The Opinions (I) stipulate that, inter alia, if a party is unable to perform his/her contractual obligation directly due to COVID-19, the related prevention and control measures (the “COVID-19 Situation”), the relevant statutory provisions under PRC law on Force Majeure (e.g. Article 180 of the PRC General Rules of the Civil Law, Article 117 and 118 of the PRC Contract Law) shall apply. The consequence is that liabilities for breach of contract shall be exempted in part or in whole according to the degree of the impact of the COVID-19 Situation. The party claiming Force Majeure, however, bears the burden of proof that Force Majeure had directly caused the concerned party’s incapability of performance, as well as that the concerned party had timely notified the other party of the existence and impact of the claimed Force Majeure. 
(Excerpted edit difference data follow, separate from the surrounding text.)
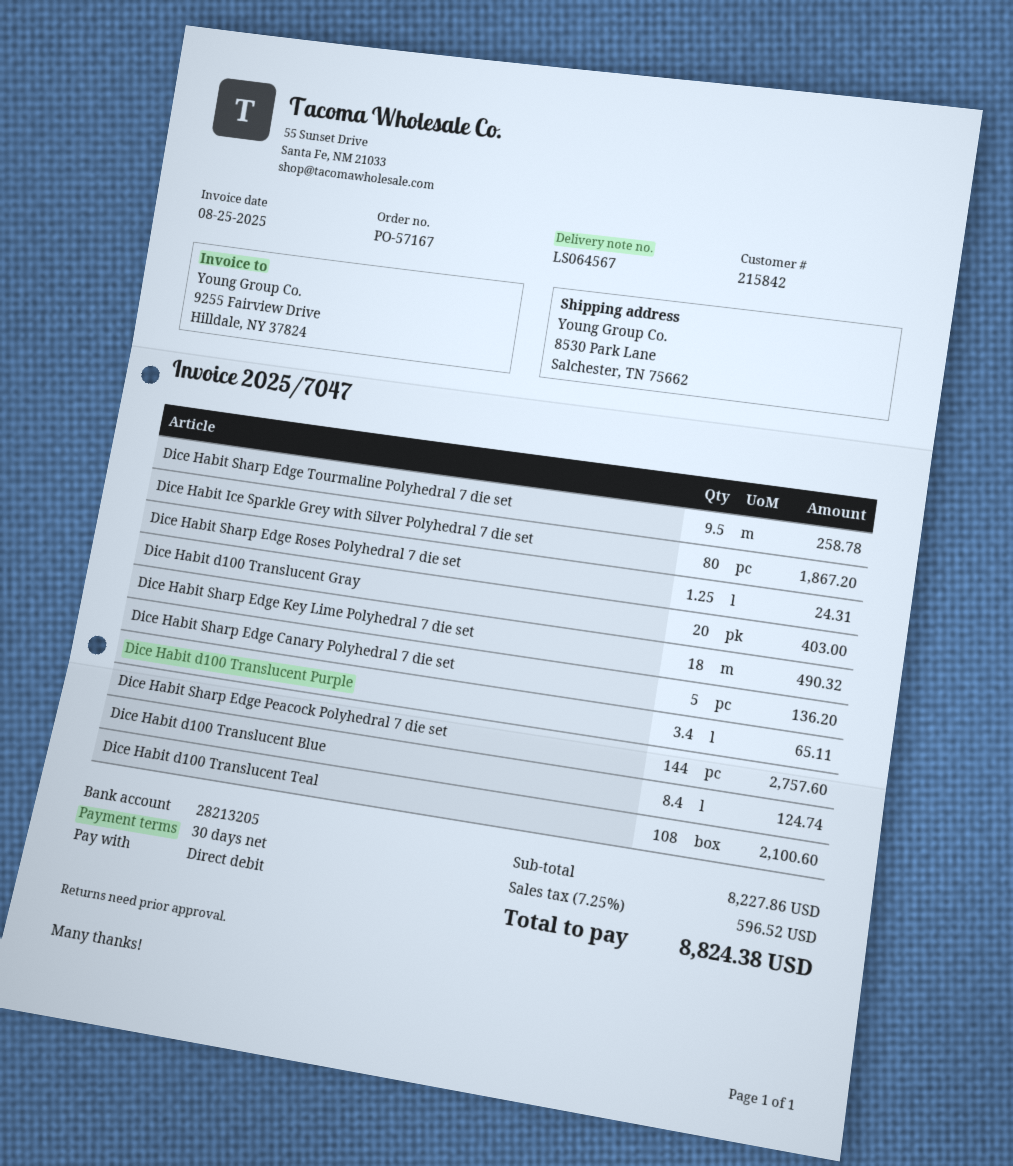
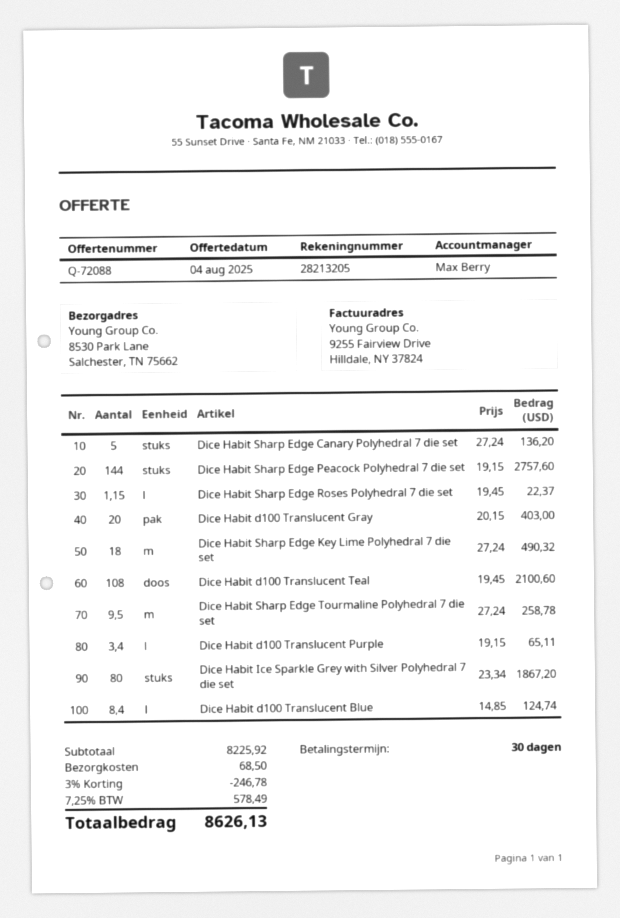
Dice Habit Sharp Edge Roses Polyhedral 7 die set: 1.25 for 24.31 -> 1.15 for 22.37
subtotal: 8227.86 -> 8225.92
discount: none -> 3% = 246.78
shipping: none -> 68.50
tax: 7.25% = 596.52 -> 7.25% = 578.49
total: 8824.38 -> 8626.13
The Opinions (I) further define and differentiate “mere difficulties” to perform a contract from a Force Majeure event due to the COVID-19 Situation and generally encourage the parties to continue the performance by re-negotiation or alteration of the contract (e.g. change of payment terms or price amounts), unless a party requests to terminate the contract based on the reason that the contractual purpose cannot be realized due to the COVID-19 Situation. 

In case of a monetary obligation, it is often difficult for the debtor to argue that he/she has no money due to Force Majeure. However, it may be more likely that the debtor is so affected by the COVID-19 Situation that it would be obviously unfair for him/her to perform the payment obligation according to the originally agreed term or amount. In such case, both the Opinions (I) and (II) provide that the People’s Court shall determine whether or not to support the debtor’s plea for change of the payment term or amount according to the individual situation and the principle of equity. 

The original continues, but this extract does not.